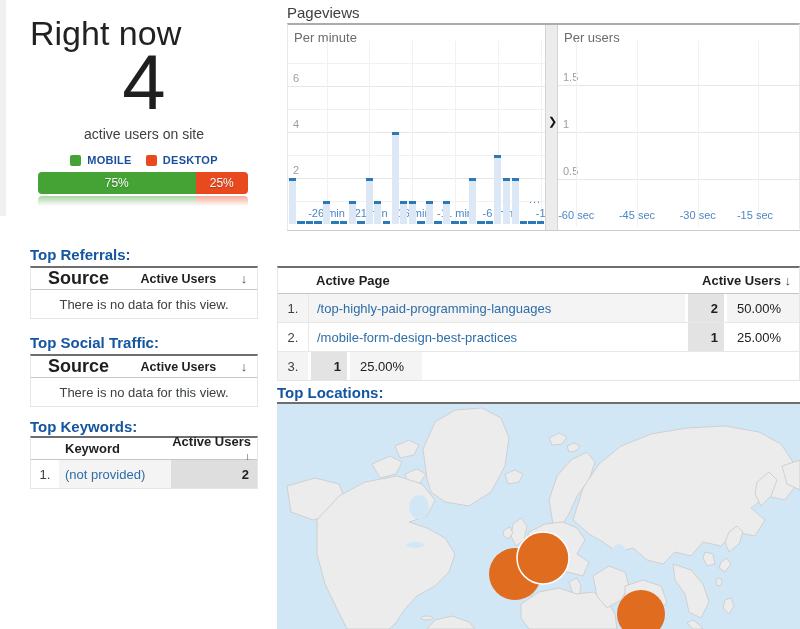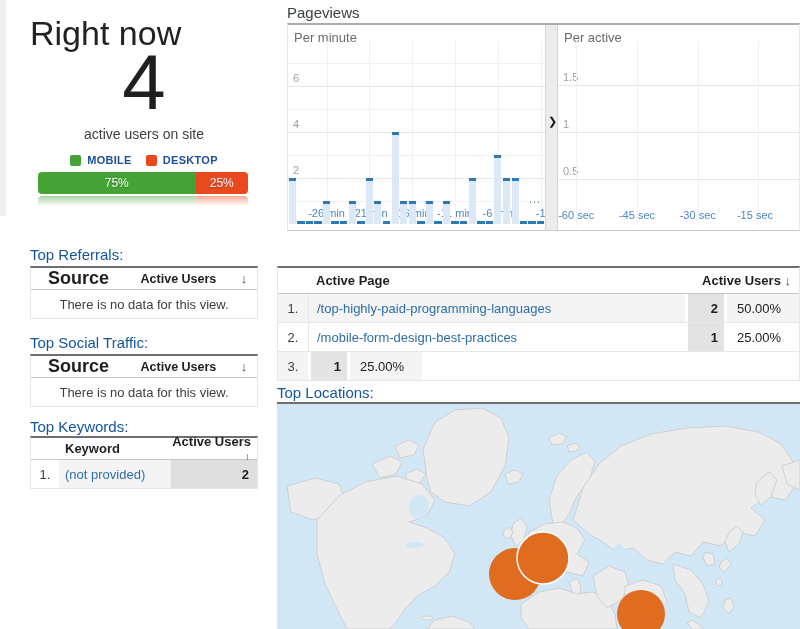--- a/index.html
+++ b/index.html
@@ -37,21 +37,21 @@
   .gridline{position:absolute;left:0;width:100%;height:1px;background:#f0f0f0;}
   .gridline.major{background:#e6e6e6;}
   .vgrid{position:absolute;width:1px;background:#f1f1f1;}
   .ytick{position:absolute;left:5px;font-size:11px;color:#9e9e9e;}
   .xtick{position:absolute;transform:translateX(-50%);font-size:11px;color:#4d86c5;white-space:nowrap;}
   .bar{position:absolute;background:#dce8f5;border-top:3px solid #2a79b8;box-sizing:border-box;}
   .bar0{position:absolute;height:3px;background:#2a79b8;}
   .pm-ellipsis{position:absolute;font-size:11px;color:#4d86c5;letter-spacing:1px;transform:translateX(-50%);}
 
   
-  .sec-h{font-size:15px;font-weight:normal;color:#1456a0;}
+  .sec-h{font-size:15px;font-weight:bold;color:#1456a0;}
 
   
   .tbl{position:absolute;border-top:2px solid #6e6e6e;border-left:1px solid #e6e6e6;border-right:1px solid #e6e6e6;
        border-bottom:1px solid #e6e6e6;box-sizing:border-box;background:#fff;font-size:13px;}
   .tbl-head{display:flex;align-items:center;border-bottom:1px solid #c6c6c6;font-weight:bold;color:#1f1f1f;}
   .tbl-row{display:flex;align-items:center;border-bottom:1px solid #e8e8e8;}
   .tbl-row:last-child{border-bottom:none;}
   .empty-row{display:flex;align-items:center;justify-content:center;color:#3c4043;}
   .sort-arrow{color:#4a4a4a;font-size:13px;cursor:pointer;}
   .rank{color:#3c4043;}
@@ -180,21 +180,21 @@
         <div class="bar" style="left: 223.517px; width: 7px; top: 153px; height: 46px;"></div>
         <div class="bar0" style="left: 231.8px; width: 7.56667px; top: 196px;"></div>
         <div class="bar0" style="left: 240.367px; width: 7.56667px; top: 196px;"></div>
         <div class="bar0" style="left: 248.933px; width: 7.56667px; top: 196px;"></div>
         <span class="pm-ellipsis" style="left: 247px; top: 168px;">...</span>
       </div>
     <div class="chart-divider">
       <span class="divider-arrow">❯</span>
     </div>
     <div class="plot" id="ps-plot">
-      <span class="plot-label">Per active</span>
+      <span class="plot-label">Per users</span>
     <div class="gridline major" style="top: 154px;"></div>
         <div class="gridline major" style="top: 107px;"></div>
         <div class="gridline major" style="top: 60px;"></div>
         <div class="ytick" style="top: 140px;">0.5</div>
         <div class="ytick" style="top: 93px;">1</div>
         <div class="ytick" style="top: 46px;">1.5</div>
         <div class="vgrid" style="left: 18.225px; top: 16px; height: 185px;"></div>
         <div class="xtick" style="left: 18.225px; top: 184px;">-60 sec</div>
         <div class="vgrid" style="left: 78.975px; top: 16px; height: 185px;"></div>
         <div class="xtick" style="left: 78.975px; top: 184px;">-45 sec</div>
==
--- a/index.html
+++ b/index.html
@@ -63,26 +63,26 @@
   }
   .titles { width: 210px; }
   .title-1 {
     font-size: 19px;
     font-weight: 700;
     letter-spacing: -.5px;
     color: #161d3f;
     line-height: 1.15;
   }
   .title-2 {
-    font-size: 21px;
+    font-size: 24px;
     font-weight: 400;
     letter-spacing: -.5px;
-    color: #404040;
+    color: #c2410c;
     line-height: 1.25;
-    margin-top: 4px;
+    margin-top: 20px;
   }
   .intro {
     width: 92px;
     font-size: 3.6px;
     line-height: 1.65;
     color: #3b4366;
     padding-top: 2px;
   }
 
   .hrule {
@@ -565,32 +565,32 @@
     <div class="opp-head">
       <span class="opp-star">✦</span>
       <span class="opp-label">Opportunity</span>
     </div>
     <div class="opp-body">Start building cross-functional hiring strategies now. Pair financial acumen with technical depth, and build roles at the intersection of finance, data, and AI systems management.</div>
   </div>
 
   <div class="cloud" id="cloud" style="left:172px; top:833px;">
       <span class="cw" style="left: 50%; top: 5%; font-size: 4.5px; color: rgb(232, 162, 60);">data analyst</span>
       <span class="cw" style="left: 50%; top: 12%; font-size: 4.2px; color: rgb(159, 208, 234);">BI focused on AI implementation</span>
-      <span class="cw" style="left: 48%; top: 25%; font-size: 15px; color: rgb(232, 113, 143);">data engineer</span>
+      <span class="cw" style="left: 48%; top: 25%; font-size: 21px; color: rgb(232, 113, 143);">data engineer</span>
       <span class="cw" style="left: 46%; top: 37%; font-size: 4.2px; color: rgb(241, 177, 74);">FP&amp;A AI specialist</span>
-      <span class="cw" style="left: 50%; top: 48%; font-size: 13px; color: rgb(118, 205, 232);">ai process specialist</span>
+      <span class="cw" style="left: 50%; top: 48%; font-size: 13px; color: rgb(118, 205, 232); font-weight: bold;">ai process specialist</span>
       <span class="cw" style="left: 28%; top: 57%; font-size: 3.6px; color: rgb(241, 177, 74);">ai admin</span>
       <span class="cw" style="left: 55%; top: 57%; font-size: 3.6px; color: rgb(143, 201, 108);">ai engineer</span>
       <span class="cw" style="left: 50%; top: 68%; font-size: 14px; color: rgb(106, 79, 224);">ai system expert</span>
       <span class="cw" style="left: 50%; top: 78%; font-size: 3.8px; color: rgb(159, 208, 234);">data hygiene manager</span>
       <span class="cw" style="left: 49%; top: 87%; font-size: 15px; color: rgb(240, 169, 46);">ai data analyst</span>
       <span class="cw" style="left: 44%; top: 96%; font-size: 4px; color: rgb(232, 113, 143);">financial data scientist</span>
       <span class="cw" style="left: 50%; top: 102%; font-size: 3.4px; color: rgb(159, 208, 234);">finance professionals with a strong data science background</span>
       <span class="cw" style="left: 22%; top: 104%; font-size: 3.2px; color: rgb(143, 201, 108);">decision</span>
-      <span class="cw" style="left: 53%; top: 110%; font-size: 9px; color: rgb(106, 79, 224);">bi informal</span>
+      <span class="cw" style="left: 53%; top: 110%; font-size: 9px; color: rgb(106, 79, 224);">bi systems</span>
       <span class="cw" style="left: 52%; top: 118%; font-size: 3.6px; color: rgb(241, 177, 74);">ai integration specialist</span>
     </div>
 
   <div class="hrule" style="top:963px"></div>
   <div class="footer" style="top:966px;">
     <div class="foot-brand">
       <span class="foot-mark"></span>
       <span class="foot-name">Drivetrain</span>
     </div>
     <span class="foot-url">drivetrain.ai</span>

◆ **WORK INSTRUCTIONS**
Look through the material for "systems". Copy each line that has it.

◆ **ANSWER SECTION**
     <div class="opp-body">Start building cross-functional hiring strategies now. Pair financial acumen with technical depth, and build roles at the intersection of finance, data, and AI systems management.</div>
+      <span class="cw" style="left: 53%; top: 110%; font-size: 9px; color: rgb(106, 79, 224);">bi systems</span>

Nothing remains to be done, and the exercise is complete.